Menanggapi demonstrasi tersebut, BPN Kabupaten Bekasi menerbitkan surat penjelasan tertanggal 22 Oktober 2018. Dalam surat itu dijelaskan, luas lahan yang akan digunakan untuk pembangunan depo adalah 105.000 meter persegi atau 10,5 hektare (ha). Keputusan luas lahan didasarkan pada Keputusan Gubernur Jawa Barat Nomor 593/kip.912.Pemksm/2017 Tanggal 29 September 2017 tentang Penetapan Lokasi Pengadaan Tanah untuk Pembangunan LRT Jabodebek Tahap I.
Selain itu, terdapat surat dari Sekretariat Daerah Provinsi Jawa Barat tanggal 30 Mei 2018 Nomor 593/2454-Pemksm sesuai dengan yang tercantum dalam lampiran Keputusan Gubernur Jawa Barat Nomor 593/kip.912.Pemksm/2017 Tanggal 29 September 2017.
Menurut Sondi, warga setempat berhak mendapatkan penjelasan. Meski status tanah di ketiga RW itu merupakan tanah status quo atau milik negara, tetapi mereka memiliki surat keterangan dari kepala desa sejak 1993. Berdasarkan surat keterangan kepala desa itu, mereka diberikan izin untuk tinggal dan berkewajiban membayar pajak bumi dan bangunan (PBB).
Selain itu, terdapat kejanggalan pada status tanah. “Semestinya tidak ada proses apapun terhadap tanah status quo yang akan dibangun proyek negara. Namun, beberapa waktu lalu muncul Sertifikat Hak Guna Bangunan atas nama PT Adhi Persada Properti di wilayah RW 06,” ujar Sondi.
Oleh karena itu, kata Sondi, penjelasan dari pemerintah amat dibutuhkan. Sebab, informasi yang tidak komprehensif juga berpotensi memunculkan ketegangan di lingkup masyarakat.

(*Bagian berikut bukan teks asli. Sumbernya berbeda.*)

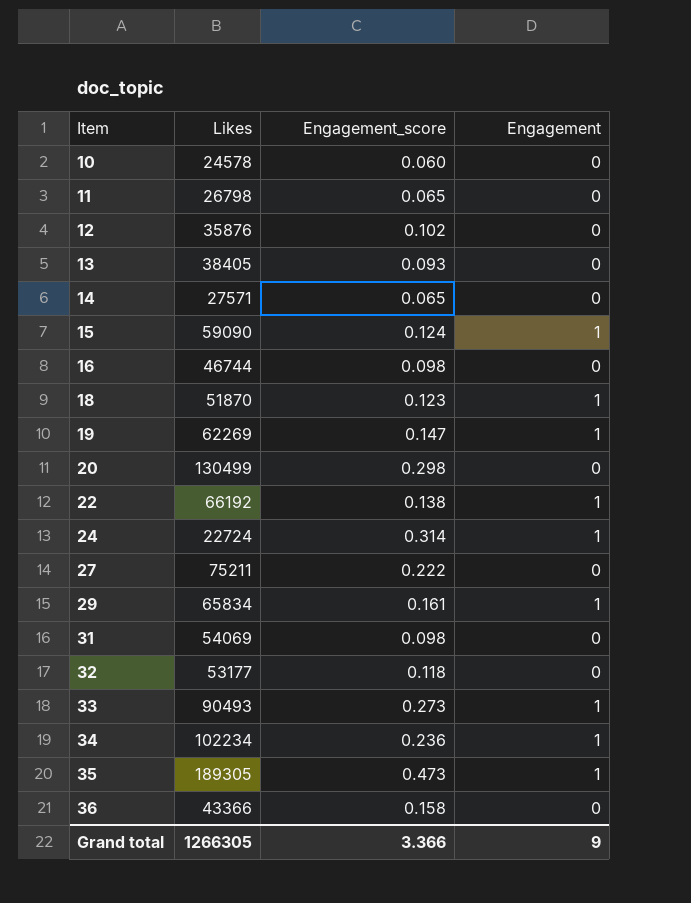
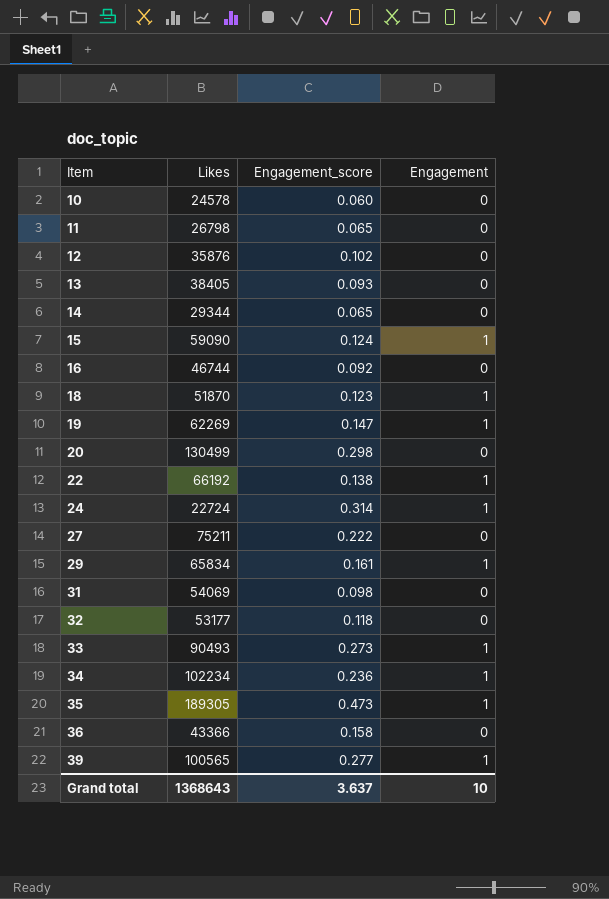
14 | Likes: 27571 -> 29344
16 | Engagement_score: 0.098 -> 0.092
row 39: none -> 100565 | 0.277 | 1
Grand total | Likes: 1266305 -> 1368643
Grand total | Engagement_score: 3.366 -> 3.637
Grand total | Engagement: 9 -> 10

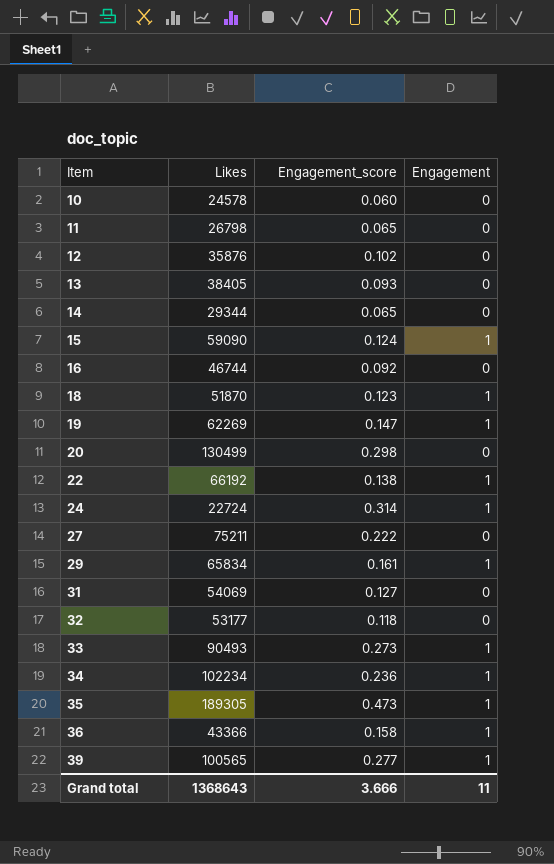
31 | Engagement_score: 0.098 -> 0.127
36 | Engagement: 0 -> 1
Grand total | Engagement_score: 3.637 -> 3.666
Grand total | Engagement: 10 -> 11

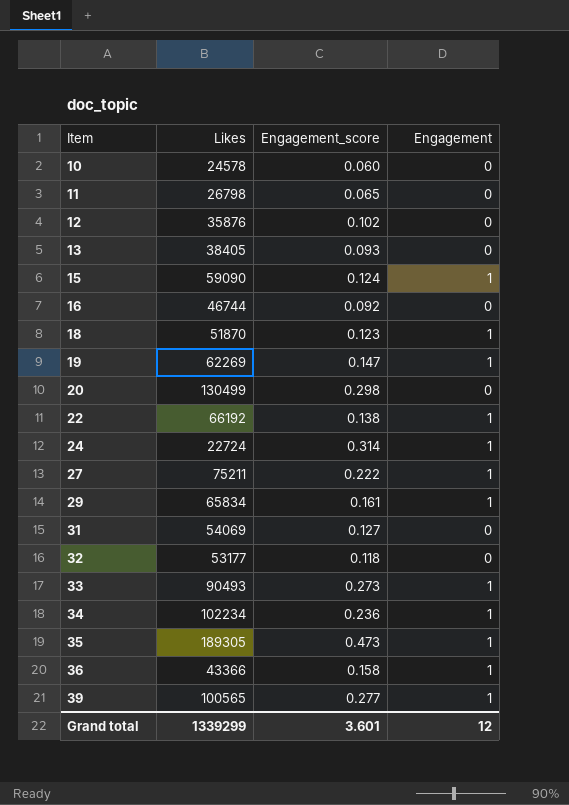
row 14: 29344 | 0.065 | 0 -> none
27 | Engagement: 0 -> 1
Grand total | Likes: 1368643 -> 1339299
Grand total | Engagement_score: 3.666 -> 3.601
Grand total | Engagement: 11 -> 12

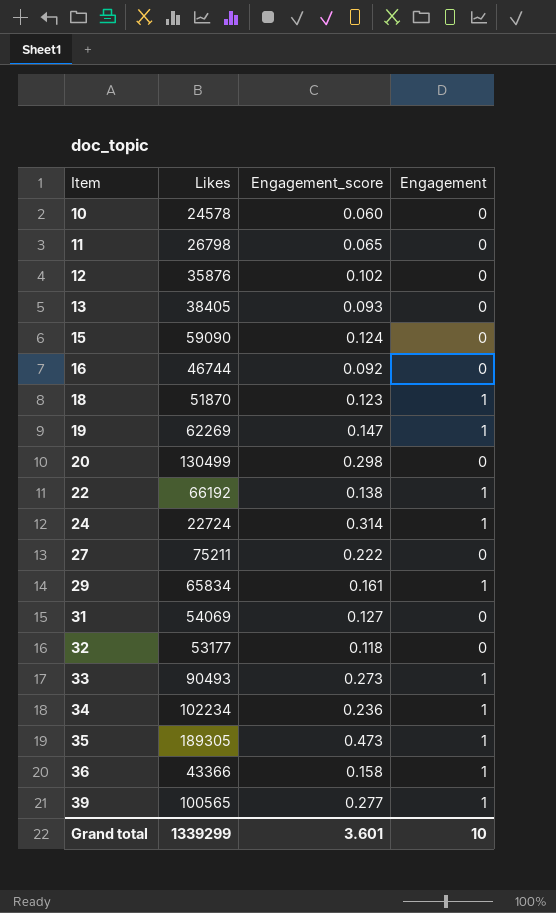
15 | Engagement: 1 -> 0
27 | Engagement: 1 -> 0
Grand total | Engagement: 12 -> 10

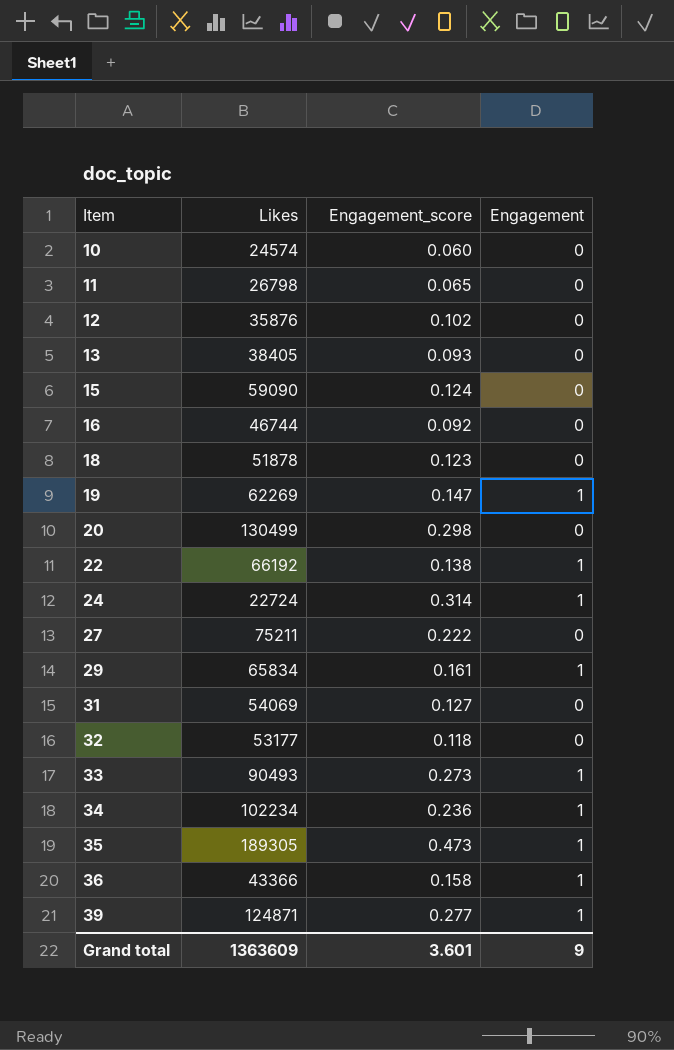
10 | Likes: 24578 -> 24574
18 | Likes: 51870 -> 51878
18 | Engagement: 1 -> 0
39 | Likes: 100565 -> 124871
Grand total | Likes: 1339299 -> 1363609
Grand total | Engagement: 10 -> 9

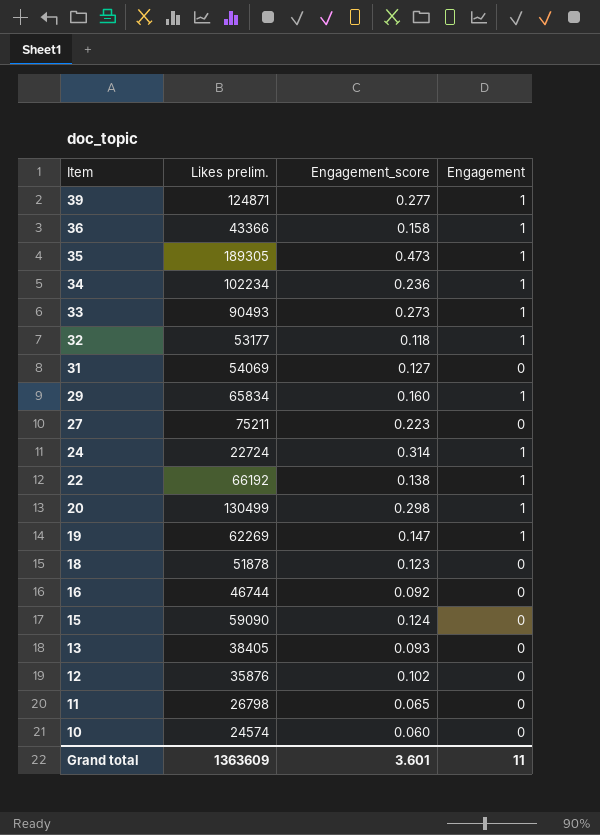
row order: Item ascending -> Item descending
column name: Likes -> Likes prelim.
32 | Engagement: 0 -> 1
29 | Engagement_score: 0.161 -> 0.160
27 | Engagement_score: 0.222 -> 0.223
20 | Engagement: 0 -> 1
Grand total | Engagement: 9 -> 11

“Kami pernah menggaransi kepada Kepala BPN Kabupaten Bekasi bahwa pengukuran dan pembebasan lahan bisa selesai dalam dua hari saja, jika kami sudah mendapatkan penjelasan dari pihak yang berwenang,” kata Sondi.
Sementara itu, Kepala BPN Kabupaten Bekasi Deni Santo belum bisa dimintai konfirmasi.
Pembayaran
Kekurangan informasi juga dirasakan oleh Lurah Jatimulya Charles Mardianus. Menurut Charles yang baru menjabat pada Mei 2018, tidak pernah ada koordinasi mengenai agenda terkait pembebasan lahan dengan kelurahan. Contohnya, pertemuan dan pembayaran pembebasan lahan selalu dilakukan di kantor kelurahan.
“Namun, kami tidak pernah diberi undangan. Undangan disampaikan langsung kepada warga,” kata Charles.
Rombongan warga pun tidak bisa dicegah karena terlanjur datang ke sana.
Ia mengatakan, pertemuan untuk pembayaran lahan sudah tiga kali dilakukan. “Pembayaran terakhir dilakukan pada Kamis (31/1).
"Kemarin ada 18 orang yang diundang pihak kementerian, tetapi hanya 11 orang yang datang dan menerima pembayaran,” kata Charles.
Menurut Charles, sejumlah warga menolak pengukuran dan pembayaran karena tidak sepakat pada harga yang ditetapkan pemerintah.
Adapun pembayaran tahap pertama dan kedua berlangsung pada 2018. Namun, ia tidak bisa memastikan berapa total jumlah warga yang menerima pembayaran. Sebab, pihak kelurahan tidak pernah mendapatkan salinan dokumen baik dari BPN Kabupaten Bekasi maupun Kementerian Perhubungan.
Selain itu, permintaan kelurahan atas jadwal dan tahapan pembebasan lahan juga tidak pernah digubris. “Sosialisasi mengenai proses pembebasan lahan ini memang kurang,” ujarnya.